Others have stayed away like I'm a terrifying leper from the Biblical times. And a chosen few have been so sympathetic and have said & done the kindest thing. Even in grieving, I have learnt a great deal about about life, people around me, and also about myself.

For example, losing Hubby has taught me that my grief is my own. No one knows how I feel or what I should feel. I can't even tell myself how to feel. The pain is raw and it goes with me 24/7.

So how do we deal with grief? That's the big question.

Tuesday, May 8, 2012

Garden talk.

So I was sitting outside with some new acquaintances in this beautiful garden west of Edinburgh. The sky all blue, the wind blowing everything away, and I was in deep thought when my attention was suddenly caught by someone speaking with a very distinct, Scottish accent.

Lady 1: I was at my GP today. You know what I read on her notice board? An article about angry people being more prone to having cancer.

Lady 2: (wide-eyed)  Really?

Guy 1: That's the most ridiculous thing I've ever heard.

Lady 1: It absolutely makes a lot sense.

Guy 1: Nonsense!

Lady 2:  (somewhat confused now.)

Lady 1: Well, it says in that article that when people are angry, their bodies tend to produce more toxins.

Guy 1:  That's rubbish. Mother Theresa died of cancer. I don't think she's one hell of an angry person, was she?

Everybody fell in thoughtful silence. While I was trying to recall what caused Mother Theresa's death, I couldn't help but smile. This is Scotland, the land of the brave.

Sunday, April 1, 2012

Dutch treat.

I posted a status on Facebook about April Fool's Day and how the expression Op een april verloor Alva zijn bril.

"On April 1, 1572 Dutch rebels captured the town of Den Briel from Spanish troops led by Lord Alva. This military success eventually led to the independence of the Netherlands from Spain. A Dutch rhyme goes: "Op 1 april/ Verloor Alva zijn Bril." This translates to: "On April 1st / Alva lost his 'glasses'". "Bril" means glasses in Dutch, but is also a pun on the name of the town, Den Briel. It is claimed that the tradition of pranks on April 1st arose to commemorate the victory in Den Briel and humiliation of the Spanish commander."

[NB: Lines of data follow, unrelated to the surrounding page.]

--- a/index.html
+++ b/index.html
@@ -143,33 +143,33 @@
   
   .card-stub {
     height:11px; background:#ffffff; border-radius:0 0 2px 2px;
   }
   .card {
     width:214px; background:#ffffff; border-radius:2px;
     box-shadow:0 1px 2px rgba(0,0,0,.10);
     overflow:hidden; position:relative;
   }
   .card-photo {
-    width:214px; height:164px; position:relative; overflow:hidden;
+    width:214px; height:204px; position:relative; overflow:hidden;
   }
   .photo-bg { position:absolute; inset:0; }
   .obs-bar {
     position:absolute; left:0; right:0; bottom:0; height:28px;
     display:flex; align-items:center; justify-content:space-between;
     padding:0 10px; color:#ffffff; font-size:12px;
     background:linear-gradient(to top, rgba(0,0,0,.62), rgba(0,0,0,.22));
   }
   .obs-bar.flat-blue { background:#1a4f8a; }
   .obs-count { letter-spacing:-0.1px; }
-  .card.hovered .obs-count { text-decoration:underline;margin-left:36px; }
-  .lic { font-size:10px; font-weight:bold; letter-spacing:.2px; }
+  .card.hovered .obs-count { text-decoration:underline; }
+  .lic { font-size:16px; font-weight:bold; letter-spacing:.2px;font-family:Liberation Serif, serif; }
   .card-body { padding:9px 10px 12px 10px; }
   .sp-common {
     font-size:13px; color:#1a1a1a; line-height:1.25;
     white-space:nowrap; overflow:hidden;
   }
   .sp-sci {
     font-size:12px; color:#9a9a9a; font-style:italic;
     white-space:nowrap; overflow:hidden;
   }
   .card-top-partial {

I got some reactions from friends who were inquiring about the origin of the phrase GOING DUTCH. So I googled and here's what I found:

A Dutch door (American English), or stable door (British English), or half door (Hiberno English), is a door divided horizontally in such a fashion that the bottom half may remain shut while the top half opens. The initial purpose of this door was to keep animals out of farmhouses, or keep children inside, while allowing light and air to filter through the open top.

It is said that it was from this concept that the phrase "going Dutch" originated, a term that indicates that each person participating in a group activity pays for himself, rather than any one person paying for anyone else, particularly in a restaurant bill. It is also called Dutch date and Dutch Treat.

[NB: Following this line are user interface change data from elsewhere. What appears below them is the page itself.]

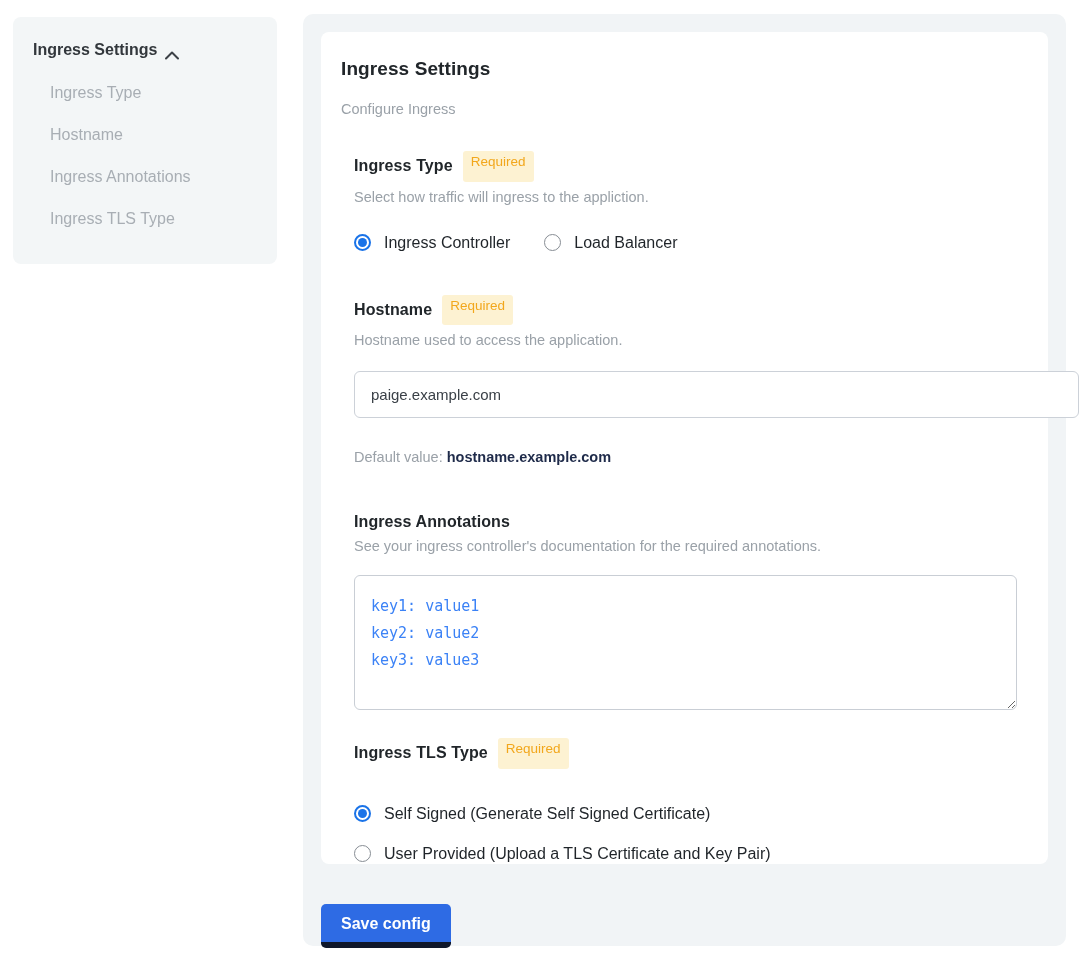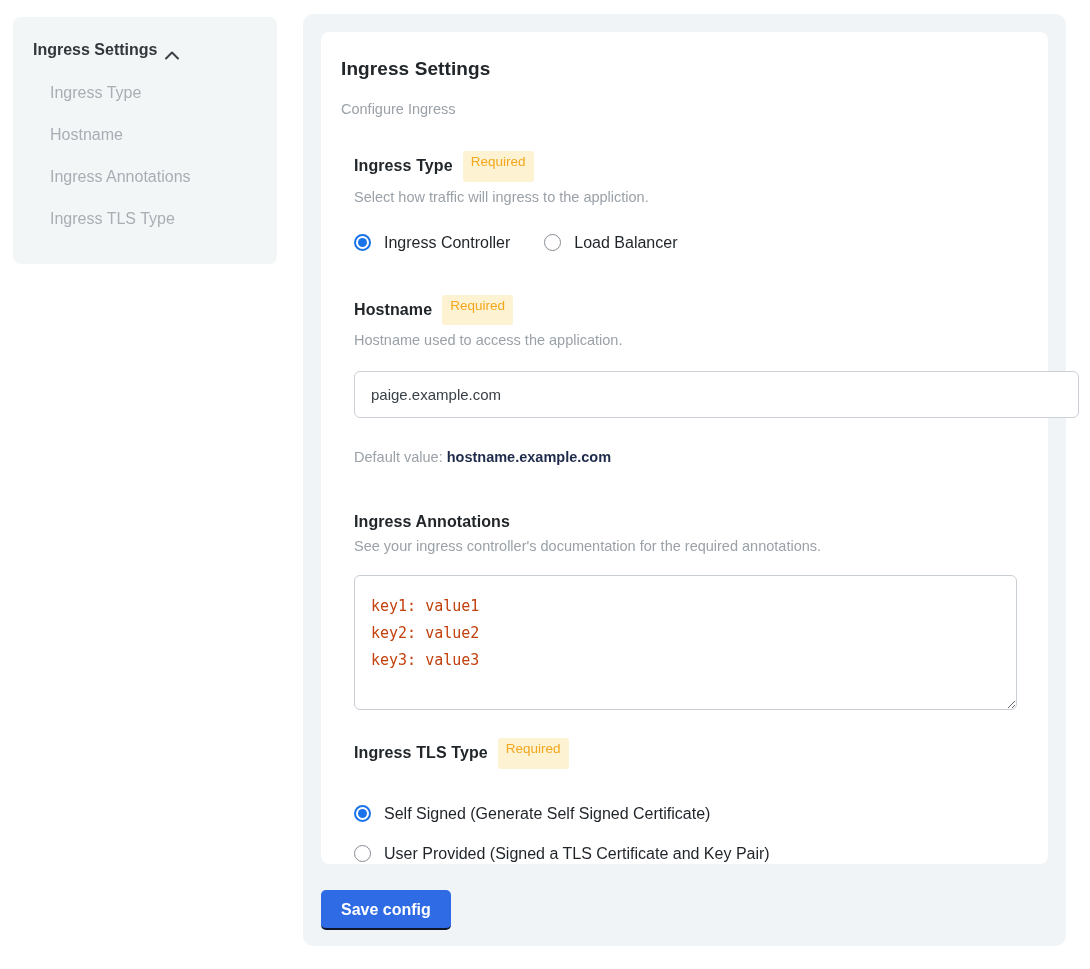--- a/index.html
+++ b/index.html
@@ -137,36 +137,36 @@
   .group-annotations { margin-top: 48px; }
   .annotations-textarea {
     margin-top: 21px;
     width: 663px; height: 135px;
     border: 1px solid #c9ced5;
     border-radius: 6px;
     padding: 17px 16px;
     font-family: "DejaVu Sans Mono", "Liberation Mono", monospace;
     font-size: 15px;
     line-height: 27px;
-    color: #c2410c;
+    color: #3b82f6;
     resize: both;
     outline: none;
     display: block;
     background: #ffffff;
   }
 
   
   .group-tls { margin-top: 28px; }
 
   
   .save-button {
-    margin-top: 26px;
+    margin-top: 40px;
     background: #2e6be4;
     border: none;
-    border-bottom: 2px solid #0f172a;
+    border-bottom: 6px solid #0f172a;
     border-radius: 5px;
     color: #ffffff;
     font-family: "Liberation Sans", sans-serif;
     font-size: 16px;
     font-weight: 700;
     padding: 11px 20px 9px 20px;
     cursor: pointer;
     display: inline-block;
   }
 </style>
@@ -242,21 +242,21 @@
           <span class="field-label">Ingress TLS Type</span>
           <span class="required-badge">Required</span>
         </div>
         <div class="radio-stack">
           <div class="radio-option checked">
             <span class="radio-circle"></span>
             <span class="radio-label">Self Signed (Generate Self Signed Certificate)</span>
           </div>
           <div class="radio-option">
             <span class="radio-circle"></span>
-            <span class="radio-label">User Provided (Signed a TLS Certificate and Key Pair)</span>
+            <span class="radio-label">User Provided (Upload a TLS Certificate and Key Pair)</span>
           </div>
         </div>
       </div>
 
     </div>
   </section>
 
   <button class="save-button">Save config</button>
 </main>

In the United States, during the advent of second wave feminism, 1960s and 1970s, the Women's Movement encouraged women to pay their own way or to pay for men's meals. It is accepted by some that, on a date between a woman and man, the man takes initiative when it comes to paying the bill, meaning he is the one to pay

In the Philippines, it is referred to as KKB; an acronym for "Kanya-kanyang bayad" which means "pay for your own self".

Saturday, March 3, 2012

Wil je met mij trouwen? (Will you marry me?)

While waiting for my turn at SPAR Supermarket today, a five-year-old kid was delaying everyone. He can't take his eyes off the 17-year-old cashier. He was about 3-feet tall and had his chin resting on the counter. He was sighing and sighing... and sighing, and was just staring intently at her.

Finally, there came a loud and very determined voice. The boy blurted out, "wil je met mij trouwen?" (Will you marry me?) He was still staring at her, and was waiting for her reply.

The cashier somewhat amused, played along and said without thinking, "wanneer?" (when?)

The boy replied quickly, "achtien mei" (May 18).

The young mom, all red and somewhat embarrassed, apologized and said in an irritated voice, "wat zei je nou?" (what are you talking about?)

They left the supermarket hurriedly.... leaving everybody with big smiles and a very good story to tell when they all go home.